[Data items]

= Beginning of Section =

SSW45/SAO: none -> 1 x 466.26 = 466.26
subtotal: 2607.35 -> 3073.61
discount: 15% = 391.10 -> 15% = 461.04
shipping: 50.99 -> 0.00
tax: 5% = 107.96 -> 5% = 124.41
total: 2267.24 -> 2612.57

= End of Section =
= Beginning of Section =

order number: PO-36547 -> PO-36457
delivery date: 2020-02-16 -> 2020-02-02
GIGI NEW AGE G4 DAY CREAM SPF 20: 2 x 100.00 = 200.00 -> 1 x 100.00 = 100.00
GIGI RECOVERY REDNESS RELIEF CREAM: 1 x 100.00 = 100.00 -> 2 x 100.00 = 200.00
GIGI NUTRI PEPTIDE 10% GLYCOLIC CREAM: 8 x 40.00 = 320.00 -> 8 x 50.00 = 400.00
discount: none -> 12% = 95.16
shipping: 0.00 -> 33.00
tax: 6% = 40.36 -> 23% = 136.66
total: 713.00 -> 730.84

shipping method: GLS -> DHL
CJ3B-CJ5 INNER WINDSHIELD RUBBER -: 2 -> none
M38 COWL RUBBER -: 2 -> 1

= End of Section =
= Beginning of Section =

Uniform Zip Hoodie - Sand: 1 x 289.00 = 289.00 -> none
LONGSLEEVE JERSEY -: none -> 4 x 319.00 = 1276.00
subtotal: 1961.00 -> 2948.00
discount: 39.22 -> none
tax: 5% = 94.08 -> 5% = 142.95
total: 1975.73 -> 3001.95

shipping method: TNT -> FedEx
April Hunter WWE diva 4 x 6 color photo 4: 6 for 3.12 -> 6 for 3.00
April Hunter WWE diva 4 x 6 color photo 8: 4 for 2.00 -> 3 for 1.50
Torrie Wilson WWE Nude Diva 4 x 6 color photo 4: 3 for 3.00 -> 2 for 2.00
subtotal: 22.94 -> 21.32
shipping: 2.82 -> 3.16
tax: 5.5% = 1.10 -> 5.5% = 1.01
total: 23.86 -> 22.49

= End of Section =

▶ [Task instructions]
A word-for-word copy of the lines above from the one with "GIGI NEW AGE" through the one with "shipping: 0.00 -> 33.00", inclusive, is the only output wanted.

▶ [Solved problem]
GIGI NEW AGE G4 DAY CREAM SPF 20: 2 x 100.00 = 200.00 -> 1 x 100.00 = 100.00
GIGI RECOVERY REDNESS RELIEF CREAM: 1 x 100.00 = 100.00 -> 2 x 100.00 = 200.00
GIGI NUTRI PEPTIDE 10% GLYCOLIC CREAM: 8 x 40.00 = 320.00 -> 8 x 50.00 = 400.00
discount: none -> 12% = 95.16
shipping: 0.00 -> 33.00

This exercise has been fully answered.